Protected system paths — /, /boot, /boot/efi, /home, /var, /tmp, /usr, and /etc — are blocked as mount targets to prevent you from hiding the running system behind a fresh volume.

Unmount a device

Give Devpilot the mount point and it runs umount for you. Close open file handles on the mount point first or the command will fail.

Manage /etc/fstab

To make a mount persist across reboots, add an /etc/fstab entry. Devpilot needs:

  • Device — A path or UUID that identifies the volume across reboots.
  • Mount point — Where it should mount.
  • Filesystem typeext4, xfs, or btrfs.
  • Options (optional) — Mount options like defaults,noatime.
  • dump and pass (optional) — Standard fstab fields, both default to 0.

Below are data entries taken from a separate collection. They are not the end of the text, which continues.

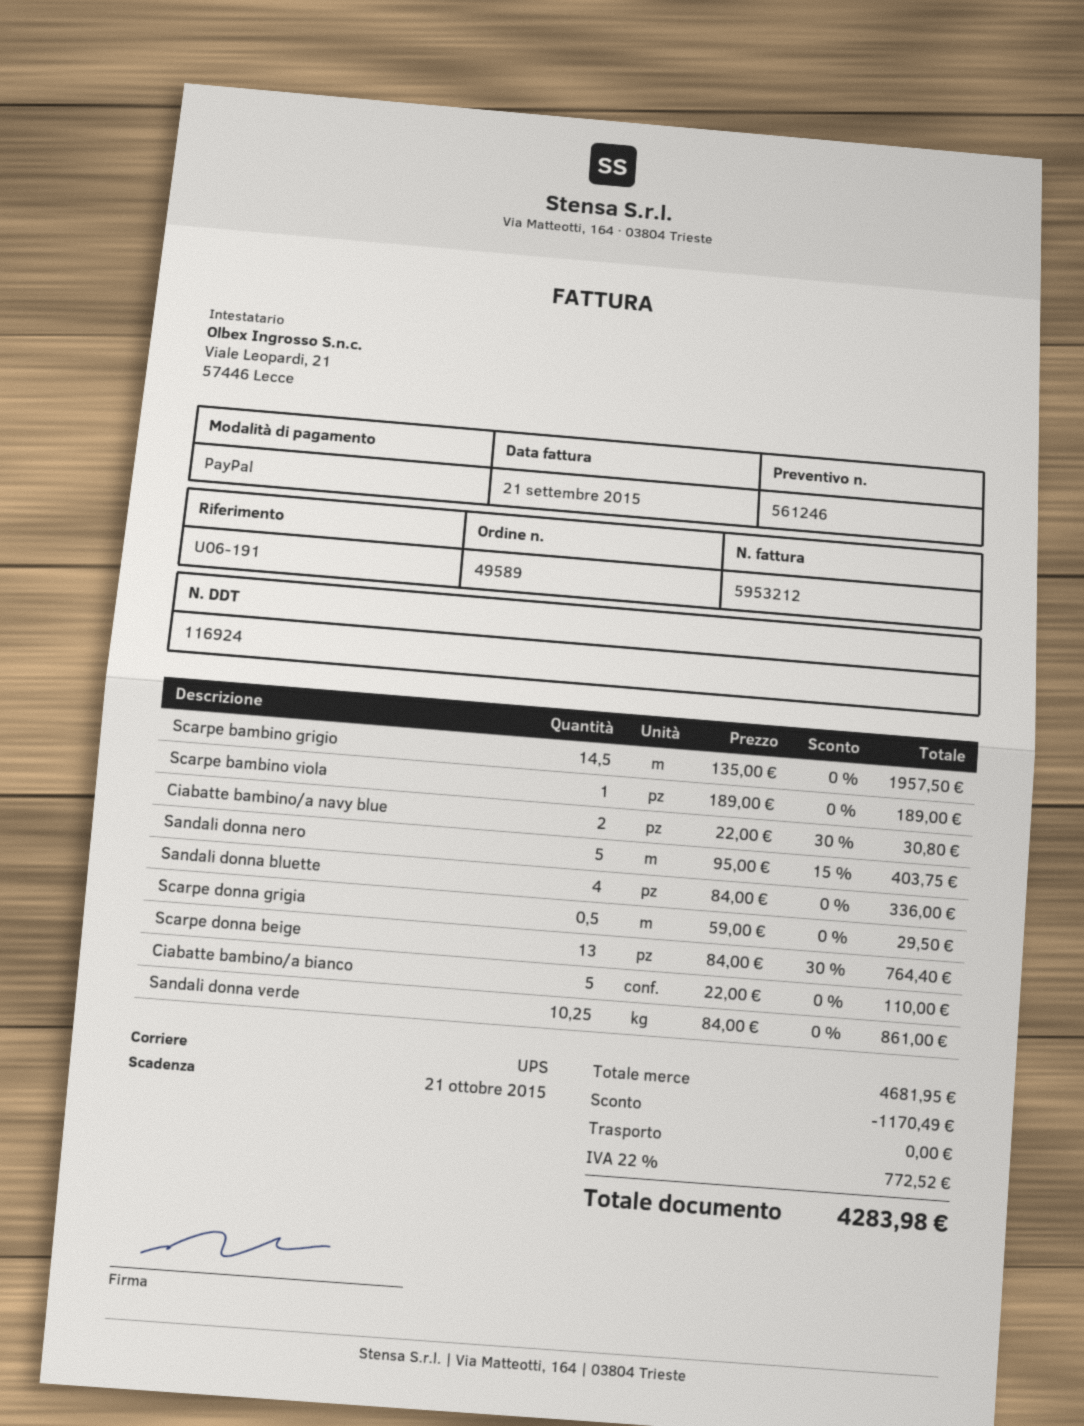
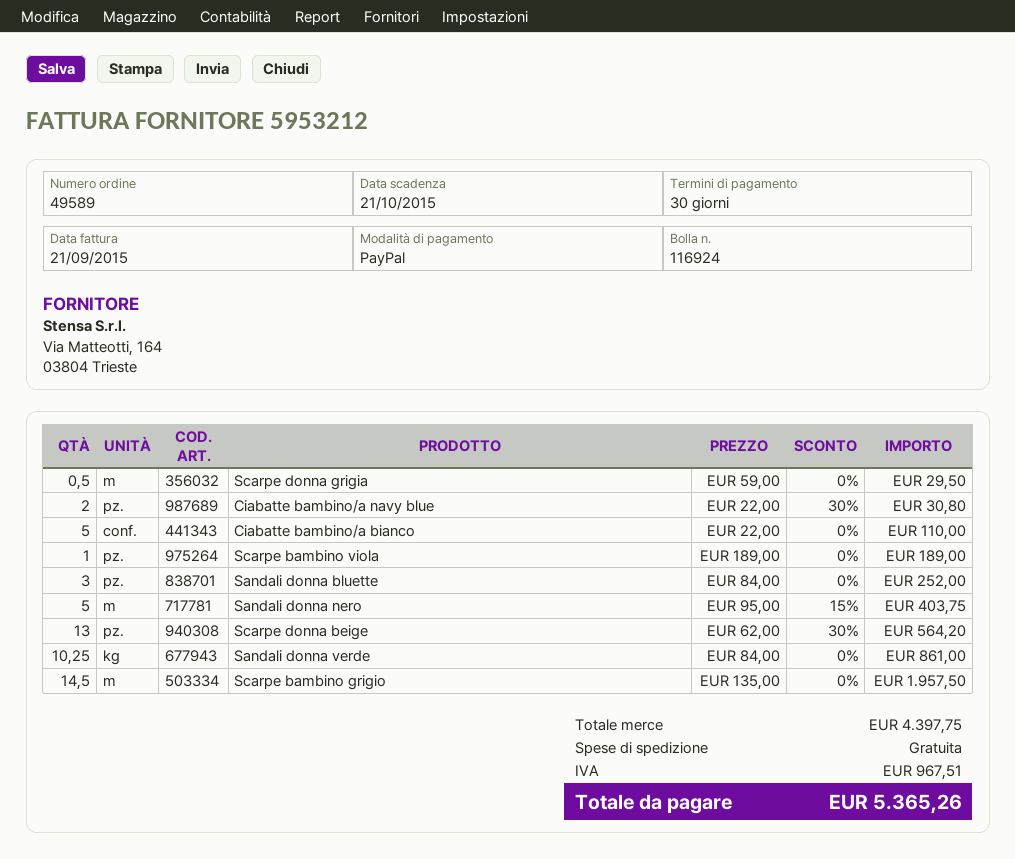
Sandali donna bluette: 4 x 84.00 = 336.00 -> 3 x 84.00 = 252.00
Scarpe donna beige: 13 x 84.00 - 30% = 764.40 -> 13 x 62.00 - 30% = 564.20
subtotal: 4681.95 -> 4397.75
discount: 1170.49 -> none
tax: 772.52 -> 967.51
total: 4283.98 -> 5365.26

Remove the entry from the same view when you no longer need it.

A bad /etc/fstab entry can stop the server from booting. Test the mount manually (with Mount a device) before adding it to fstab, and be cautious with mount options you don't recognize.

What Storage You Don't Manage Here

  • Disk I/O / IOPS dashboards — Devpilot collects high-level throughput and utilization metrics, not fine-grained IOPS charts. Use your cloud provider's monitoring for block-storage IOPS if you need that depth.
  • RAID, LVM, and local partitioning — Manage these directly on the server via the Terminal or Scripts.